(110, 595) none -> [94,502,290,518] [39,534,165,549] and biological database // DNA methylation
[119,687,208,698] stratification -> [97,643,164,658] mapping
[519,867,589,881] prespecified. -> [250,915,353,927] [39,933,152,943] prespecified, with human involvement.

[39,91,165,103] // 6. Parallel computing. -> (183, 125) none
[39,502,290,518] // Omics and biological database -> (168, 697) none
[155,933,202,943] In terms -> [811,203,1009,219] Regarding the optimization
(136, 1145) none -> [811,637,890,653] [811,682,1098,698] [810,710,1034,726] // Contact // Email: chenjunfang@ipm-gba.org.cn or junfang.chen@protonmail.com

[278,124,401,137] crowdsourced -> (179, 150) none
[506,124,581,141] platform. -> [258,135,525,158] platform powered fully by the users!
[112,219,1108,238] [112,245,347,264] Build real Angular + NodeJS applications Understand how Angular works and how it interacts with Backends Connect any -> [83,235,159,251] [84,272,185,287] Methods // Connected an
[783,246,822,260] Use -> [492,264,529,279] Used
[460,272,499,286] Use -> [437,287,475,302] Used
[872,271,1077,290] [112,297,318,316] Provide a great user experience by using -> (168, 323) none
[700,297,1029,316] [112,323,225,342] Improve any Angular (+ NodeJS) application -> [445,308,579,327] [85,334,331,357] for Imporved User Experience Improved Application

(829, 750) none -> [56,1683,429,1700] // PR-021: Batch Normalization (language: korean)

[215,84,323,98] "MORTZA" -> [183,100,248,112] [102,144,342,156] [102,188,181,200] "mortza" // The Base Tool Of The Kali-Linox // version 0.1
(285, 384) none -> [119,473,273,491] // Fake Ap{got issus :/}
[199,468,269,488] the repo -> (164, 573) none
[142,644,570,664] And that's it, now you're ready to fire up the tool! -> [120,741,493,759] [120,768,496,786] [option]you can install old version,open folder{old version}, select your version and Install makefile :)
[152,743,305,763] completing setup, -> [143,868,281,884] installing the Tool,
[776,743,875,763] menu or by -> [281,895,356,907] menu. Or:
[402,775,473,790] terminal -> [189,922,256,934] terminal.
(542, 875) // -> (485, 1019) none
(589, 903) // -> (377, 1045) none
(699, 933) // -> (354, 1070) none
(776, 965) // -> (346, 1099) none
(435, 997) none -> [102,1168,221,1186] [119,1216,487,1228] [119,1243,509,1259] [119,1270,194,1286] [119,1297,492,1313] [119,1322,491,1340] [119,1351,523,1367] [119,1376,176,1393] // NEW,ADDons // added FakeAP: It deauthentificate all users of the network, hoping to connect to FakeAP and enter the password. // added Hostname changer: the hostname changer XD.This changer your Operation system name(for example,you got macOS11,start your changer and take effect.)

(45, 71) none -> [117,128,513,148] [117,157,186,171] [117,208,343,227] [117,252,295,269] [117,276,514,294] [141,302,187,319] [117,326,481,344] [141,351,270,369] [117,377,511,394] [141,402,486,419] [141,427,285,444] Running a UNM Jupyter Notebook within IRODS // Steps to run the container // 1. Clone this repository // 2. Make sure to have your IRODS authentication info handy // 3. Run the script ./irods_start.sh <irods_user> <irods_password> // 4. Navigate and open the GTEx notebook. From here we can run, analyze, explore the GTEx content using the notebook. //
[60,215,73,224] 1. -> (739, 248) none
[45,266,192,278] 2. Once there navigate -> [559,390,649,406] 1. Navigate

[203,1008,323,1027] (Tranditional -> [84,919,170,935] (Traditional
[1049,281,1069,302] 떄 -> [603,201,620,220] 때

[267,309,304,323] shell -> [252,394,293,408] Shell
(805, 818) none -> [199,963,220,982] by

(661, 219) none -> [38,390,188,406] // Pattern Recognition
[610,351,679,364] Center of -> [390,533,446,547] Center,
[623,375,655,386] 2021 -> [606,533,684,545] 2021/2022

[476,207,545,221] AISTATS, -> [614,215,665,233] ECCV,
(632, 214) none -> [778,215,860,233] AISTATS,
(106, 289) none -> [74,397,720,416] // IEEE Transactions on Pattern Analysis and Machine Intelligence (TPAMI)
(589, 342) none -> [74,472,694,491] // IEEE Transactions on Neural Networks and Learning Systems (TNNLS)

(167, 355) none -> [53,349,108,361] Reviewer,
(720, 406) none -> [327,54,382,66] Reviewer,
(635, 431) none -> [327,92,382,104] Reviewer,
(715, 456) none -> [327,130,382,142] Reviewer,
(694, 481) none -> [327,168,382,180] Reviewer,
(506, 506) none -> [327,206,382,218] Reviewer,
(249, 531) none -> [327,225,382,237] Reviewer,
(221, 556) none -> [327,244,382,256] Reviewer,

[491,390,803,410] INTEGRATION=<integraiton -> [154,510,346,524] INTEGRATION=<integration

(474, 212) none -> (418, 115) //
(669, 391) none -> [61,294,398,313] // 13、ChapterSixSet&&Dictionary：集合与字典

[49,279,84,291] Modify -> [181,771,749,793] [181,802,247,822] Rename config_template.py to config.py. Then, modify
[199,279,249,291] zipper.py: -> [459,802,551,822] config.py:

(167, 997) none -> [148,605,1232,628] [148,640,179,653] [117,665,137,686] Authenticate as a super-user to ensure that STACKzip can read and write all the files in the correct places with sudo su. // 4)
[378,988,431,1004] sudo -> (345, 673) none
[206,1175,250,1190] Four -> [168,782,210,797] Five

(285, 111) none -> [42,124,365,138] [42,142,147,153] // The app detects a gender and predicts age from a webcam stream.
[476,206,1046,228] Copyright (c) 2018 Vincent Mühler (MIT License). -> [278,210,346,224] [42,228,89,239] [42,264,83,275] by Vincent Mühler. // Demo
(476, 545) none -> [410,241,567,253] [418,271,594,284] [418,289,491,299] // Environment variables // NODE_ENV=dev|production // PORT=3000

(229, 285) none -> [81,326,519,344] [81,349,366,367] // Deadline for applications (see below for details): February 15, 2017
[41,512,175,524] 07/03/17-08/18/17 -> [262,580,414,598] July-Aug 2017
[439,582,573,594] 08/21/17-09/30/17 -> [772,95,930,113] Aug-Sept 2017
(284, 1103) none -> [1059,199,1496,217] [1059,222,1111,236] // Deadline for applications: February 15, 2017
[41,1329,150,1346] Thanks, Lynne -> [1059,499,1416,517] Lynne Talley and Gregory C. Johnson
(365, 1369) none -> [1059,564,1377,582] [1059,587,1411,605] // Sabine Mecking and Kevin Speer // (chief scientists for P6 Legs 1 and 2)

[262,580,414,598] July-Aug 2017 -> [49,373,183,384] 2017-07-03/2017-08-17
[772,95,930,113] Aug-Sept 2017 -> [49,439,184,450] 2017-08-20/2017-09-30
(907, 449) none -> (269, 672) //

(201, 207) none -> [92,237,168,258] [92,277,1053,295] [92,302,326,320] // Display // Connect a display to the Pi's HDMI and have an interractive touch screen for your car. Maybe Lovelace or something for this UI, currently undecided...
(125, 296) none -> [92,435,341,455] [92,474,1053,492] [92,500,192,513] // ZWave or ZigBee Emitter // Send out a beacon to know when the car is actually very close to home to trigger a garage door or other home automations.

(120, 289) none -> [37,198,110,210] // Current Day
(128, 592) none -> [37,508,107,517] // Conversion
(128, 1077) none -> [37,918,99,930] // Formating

★ ★ ★ ★ ★

All of the data is to be written out again, word for word.

(Exercise output)
(110, 595) none -> [94,502,290,518] [39,534,165,549] and biological database // DNA methylation
[119,687,208,698] stratification -> [97,643,164,658] mapping
[519,867,589,881] prespecified. -> [250,915,353,927] [39,933,152,943] prespecified, with human involvement.

[39,91,165,103] // 6. Parallel computing. -> (183, 125) none
[39,502,290,518] // Omics and biological database -> (168, 697) none
[155,933,202,943] In terms -> [811,203,1009,219] Regarding the optimization
(136, 1145) none -> [811,637,890,653] [811,682,1098,698] [810,710,1034,726] // Contact // Email: chenjunfang@ipm-gba.org.cn or junfang.chen@protonmail.com

[278,124,401,137] crowdsourced -> (179, 150) none
[506,124,581,141] platform. -> [258,135,525,158] platform powered fully by the users!
[112,219,1108,238] [112,245,347,264] Build real Angular + NodeJS applications Understand how Angular works and how it interacts with Backends Connect any -> [83,235,159,251] [84,272,185,287] Methods // Connected an
[783,246,822,260] Use -> [492,264,529,279] Used
[460,272,499,286] Use -> [437,287,475,302] Used
[872,271,1077,290] [112,297,318,316] Provide a great user experience by using -> (168, 323) none
[700,297,1029,316] [112,323,225,342] Improve any Angular (+ NodeJS) application -> [445,308,579,327] [85,334,331,357] for Imporved User Experience Improved Application

(829, 750) none -> [56,1683,429,1700] // PR-021: Batch Normalization (language: korean)

[215,84,323,98] "MORTZA" -> [183,100,248,112] [102,144,342,156] [102,188,181,200] "mortza" // The Base Tool Of The Kali-Linox // version 0.1
(285, 384) none -> [119,473,273,491] // Fake Ap{got issus :/}
[199,468,269,488] the repo -> (164, 573) none
[142,644,570,664] And that's it, now you're ready to fire up the tool! -> [120,741,493,759] [120,768,496,786] [option]you can install old version,open folder{old version}, select your version and Install makefile :)
[152,743,305,763] completing setup, -> [143,868,281,884] installing the Tool,
[776,743,875,763] menu or by -> [281,895,356,907] menu. Or:
[402,775,473,790] terminal -> [189,922,256,934] terminal.
(542, 875) // -> (485, 1019) none
(589, 903) // -> (377, 1045) none
(699, 933) // -> (354, 1070) none
(776, 965) // -> (346, 1099) none
(435, 997) none -> [102,1168,221,1186] [119,1216,487,1228] [119,1243,509,1259] [119,1270,194,1286] [119,1297,492,1313] [119,1322,491,1340] [119,1351,523,1367] [119,1376,176,1393] // NEW,ADDons // added FakeAP: It deauthentificate all users of the network, hoping to connect to FakeAP and enter the password. // added Hostname changer: the hostname changer XD.This changer your Operation system name(for example,you got macOS11,start your changer and take effect.)

(45, 71) none -> [117,128,513,148] [117,157,186,171] [117,208,343,227] [117,252,295,269] [117,276,514,294] [141,302,187,319] [117,326,481,344] [141,351,270,369] [117,377,511,394] [141,402,486,419] [141,427,285,444] Running a UNM Jupyter Notebook within IRODS // Steps to run the container // 1. Clone this repository // 2. Make sure to have your IRODS authentication info handy // 3. Run the script ./irods_start.sh <irods_user> <irods_password> // 4. Navigate and open the GTEx notebook. From here we can run, analyze, explore the GTEx content using the notebook. //
[60,215,73,224] 1. -> (739, 248) none
[45,266,192,278] 2. Once there navigate -> [559,390,649,406] 1. Navigate

[203,1008,323,1027] (Tranditional -> [84,919,170,935] (Traditional
[1049,281,1069,302] 떄 -> [603,201,620,220] 때

[267,309,304,323] shell -> [252,394,293,408] Shell
(805, 818) none -> [199,963,220,982] by

(661, 219) none -> [38,390,188,406] // Pattern Recognition
[610,351,679,364] Center of -> [390,533,446,547] Center,
[623,375,655,386] 2021 -> [606,533,684,545] 2021/2022

[476,207,545,221] AISTATS, -> [614,215,665,233] ECCV,
(632, 214) none -> [778,215,860,233] AISTATS,
(106, 289) none -> [74,397,720,416] // IEEE Transactions on Pattern Analysis and Machine Intelligence (TPAMI)
(589, 342) none -> [74,472,694,491] // IEEE Transactions on Neural Networks and Learning Systems (TNNLS)

(167, 355) none -> [53,349,108,361] Reviewer,
(720, 406) none -> [327,54,382,66] Reviewer,
(635, 431) none -> [327,92,382,104] Reviewer,
(715, 456) none -> [327,130,382,142] Reviewer,
(694, 481) none -> [327,168,382,180] Reviewer,
(506, 506) none -> [327,206,382,218] Reviewer,
(249, 531) none -> [327,225,382,237] Reviewer,
(221, 556) none -> [327,244,382,256] Reviewer,

[491,390,803,410] INTEGRATION=<integraiton -> [154,510,346,524] INTEGRATION=<integration

(474, 212) none -> (418, 115) //
(669, 391) none -> [61,294,398,313] // 13、ChapterSixSet&&Dictionary：集合与字典

[49,279,84,291] Modify -> [181,771,749,793] [181,802,247,822] Rename config_template.py to config.py. Then, modify
[199,279,249,291] zipper.py: -> [459,802,551,822] config.py:

(167, 997) none -> [148,605,1232,628] [148,640,179,653] [117,665,137,686] Authenticate as a super-user to ensure that STACKzip can read and write all the files in the correct places with sudo su. // 4)
[378,988,431,1004] sudo -> (345, 673) none
[206,1175,250,1190] Four -> [168,782,210,797] Five

(285, 111) none -> [42,124,365,138] [42,142,147,153] // The app detects a gender and predicts age from a webcam stream.
[476,206,1046,228] Copyright (c) 2018 Vincent Mühler (MIT License). -> [278,210,346,224] [42,228,89,239] [42,264,83,275] by Vincent Mühler. // Demo
(476, 545) none -> [410,241,567,253] [418,271,594,284] [418,289,491,299] // Environment variables // NODE_ENV=dev|production // PORT=3000

(229, 285) none -> [81,326,519,344] [81,349,366,367] // Deadline for applications (see below for details): February 15, 2017
[41,512,175,524] 07/03/17-08/18/17 -> [262,580,414,598] July-Aug 2017
[439,582,573,594] 08/21/17-09/30/17 -> [772,95,930,113] Aug-Sept 2017
(284, 1103) none -> [1059,199,1496,217] [1059,222,1111,236] // Deadline for applications: February 15, 2017
[41,1329,150,1346] Thanks, Lynne -> [1059,499,1416,517] Lynne Talley and Gregory C. Johnson
(365, 1369) none -> [1059,564,1377,582] [1059,587,1411,605] // Sabine Mecking and Kevin Speer // (chief scientists for P6 Legs 1 and 2)

[262,580,414,598] July-Aug 2017 -> [49,373,183,384] 2017-07-03/2017-08-17
[772,95,930,113] Aug-Sept 2017 -> [49,439,184,450] 2017-08-20/2017-09-30
(907, 449) none -> (269, 672) //

(201, 207) none -> [92,237,168,258] [92,277,1053,295] [92,302,326,320] // Display // Connect a display to the Pi's HDMI and have an interractive touch screen for your car. Maybe Lovelace or something for this UI, currently undecided...
(125, 296) none -> [92,435,341,455] [92,474,1053,492] [92,500,192,513] // ZWave or ZigBee Emitter // Send out a beacon to know when the car is actually very close to home to trigger a garage door or other home automations.

(120, 289) none -> [37,198,110,210] // Current Day
(128, 592) none -> [37,508,107,517] // Conversion
(128, 1077) none -> [37,918,99,930] // Formating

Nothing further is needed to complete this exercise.